--- Directions ---
Search the material below for the word "left" and copy every line in which it occurs.

======

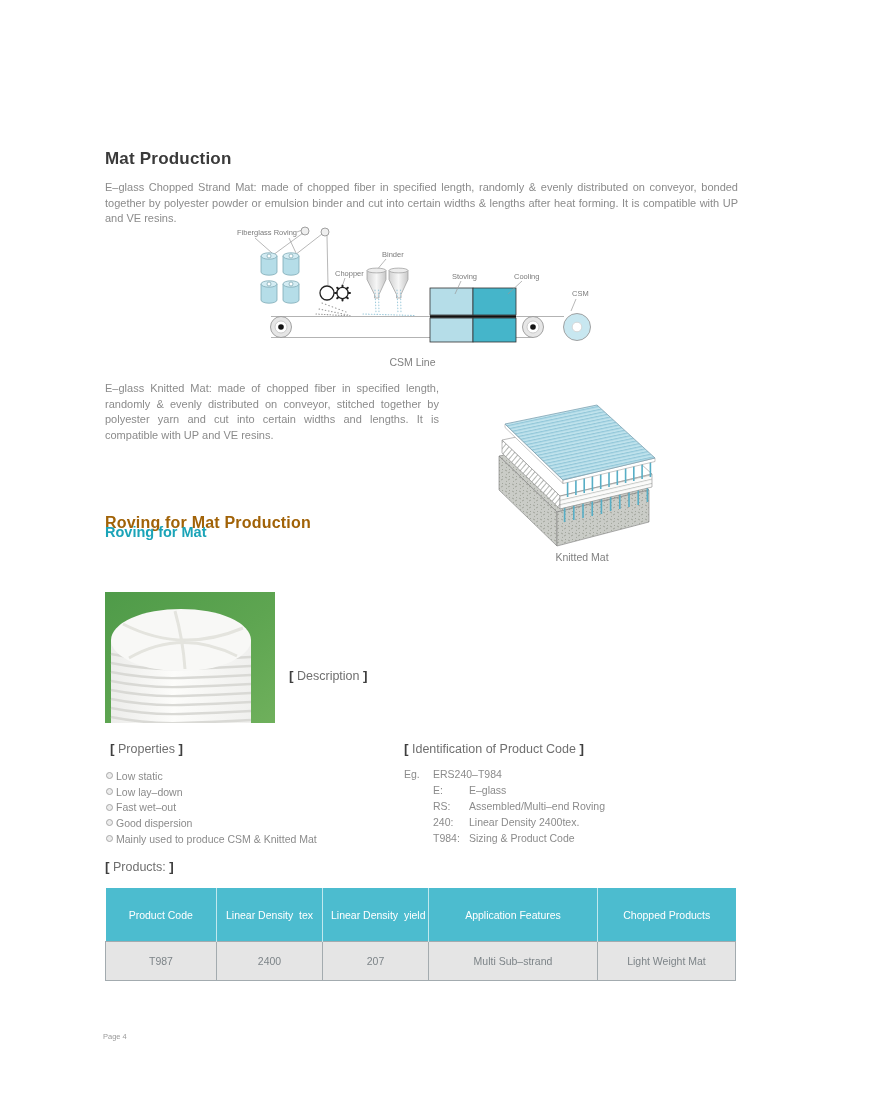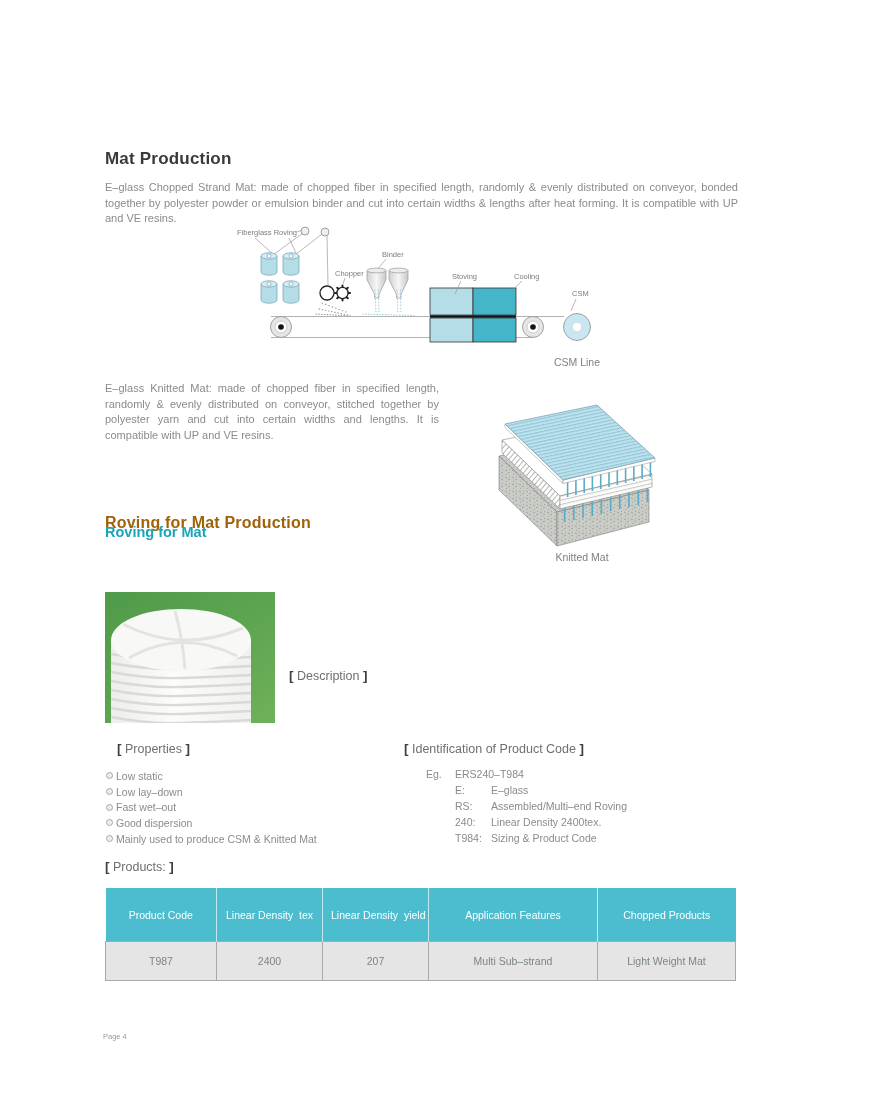--- a/index.html
+++ b/index.html
@@ -130,7 +130,7 @@
     <path d="M351,77 L346,89" stroke="#9a9a9a" stroke-width="0.7"></path>
   </svg>
 
-  <div class="abs caption" style="left:225px;top:356px;width:375px;text-align:right;">CSM Line</div>
+  <div class="abs caption" style="left:225px;top:356px;width:375px;">CSM Line</div>
 
   <div class="abs body-txt" style="left:105px;top:381px;width:334px;line-height:15.7px;">E–glass Knitted Mat: made of chopped fiber in specified length, randomly &amp; evenly distributed on conveyor, stitched together by polyester yarn and cut into certain widths and lengths. It is compatible with UP and VE resins.</div>
 

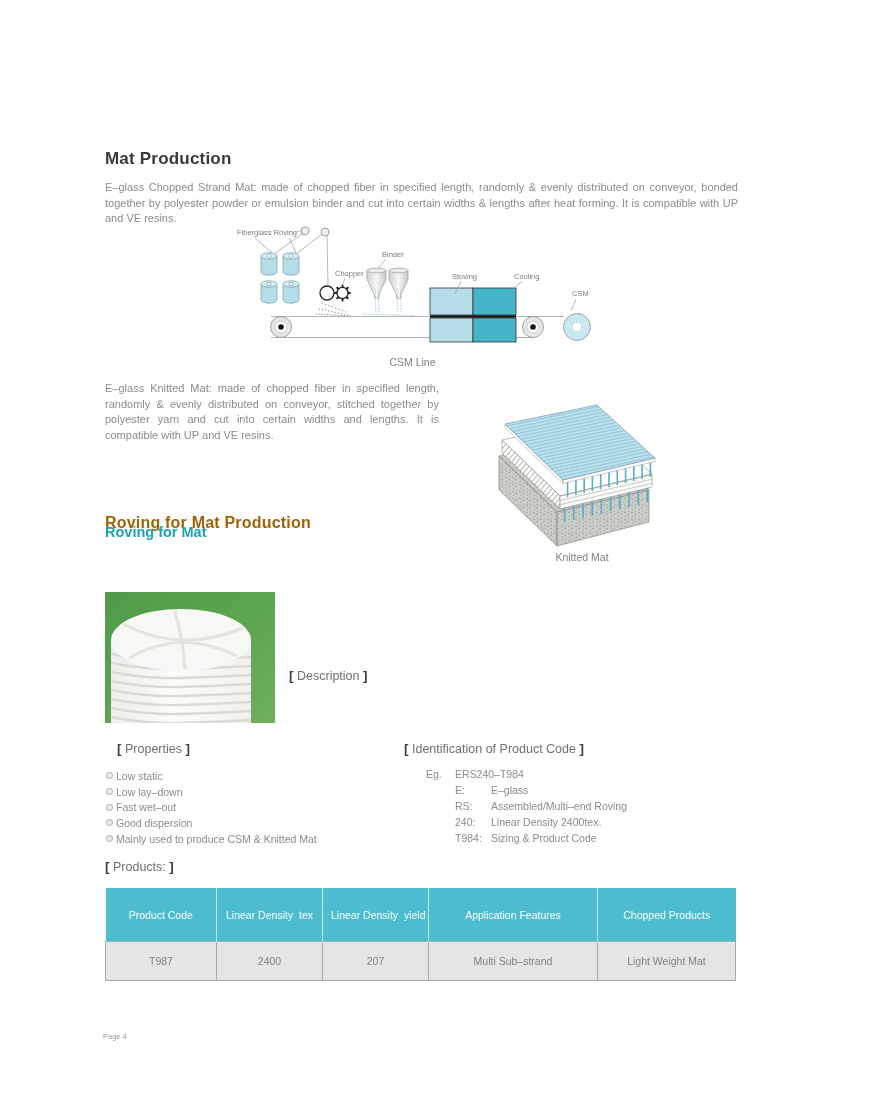--- a/index.html
+++ b/index.html
@@ -222,7 +222,7 @@
     <span class="bk">]</span>
   </div>
 
-  <div class="abs bracket-h" style="left:105px;top:741px;padding-left:12px;">
+  <div class="abs bracket-h" style="left:98px;top:741px;padding-left:12px;">
     <span class="bk">[</span>
     <span>Properties</span>
     <span class="bk">]</span>

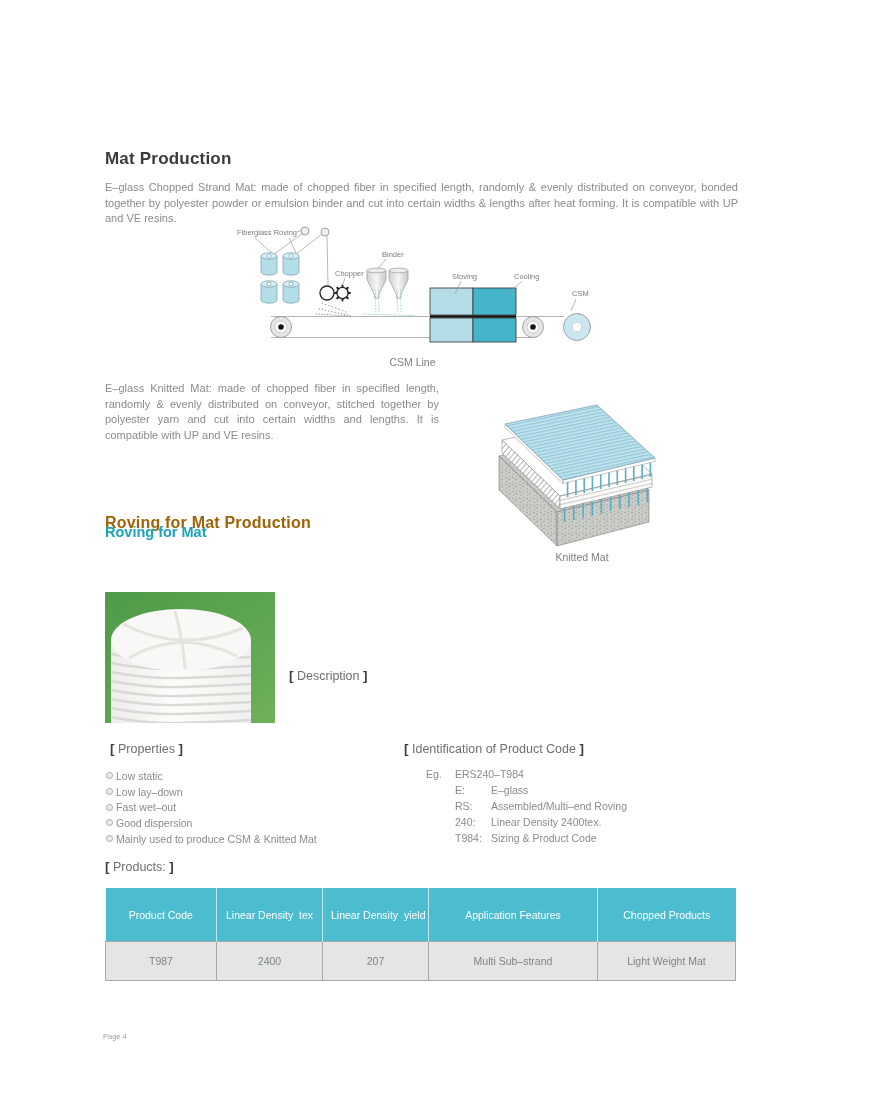--- a/index.html
+++ b/index.html
@@ -17,7 +17,7 @@
   .props-list li{display:flex;align-items:center;height:15.7px;}
   .bullet{display:inline-block;width:5px;height:5px;border:1.5px solid #a8a8a8;border-radius:50%;
           background:#ededed;margin-right:3px;flex:0 0 auto;}
-  .ident{font-size:10.5px;color:#8b8b8b;margin-left:22px;}
+  .ident{font-size:10.5px;color:#8b8b8b;}
   .id-line{display:flex;height:16px;align-items:baseline;}
   .id-eg{width:29px;}
   .id-row{display:flex;height:16px;align-items:baseline;padding-left:29px;}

======

--- Problem solution ---
-  <div class="abs caption" style="left:225px;top:356px;width:375px;text-align:right;">CSM Line</div>
+  <div class="abs caption" style="left:225px;top:356px;width:375px;">CSM Line</div>
   <div class="abs body-txt" style="left:105px;top:381px;width:334px;line-height:15.7px;">E–glass Knitted Mat: made of chopped fiber in specified length, randomly &amp; evenly distributed on conveyor, stitched together by polyester yarn and cut into certain widths and lengths. It is compatible with UP and VE resins.</div>
-  <div class="abs bracket-h" style="left:105px;top:741px;padding-left:12px;">
+  <div class="abs bracket-h" style="left:98px;top:741px;padding-left:12px;">
-  .ident{font-size:10.5px;color:#8b8b8b;margin-left:22px;}
   .id-row{display:flex;height:16px;align-items:baseline;padding-left:29px;}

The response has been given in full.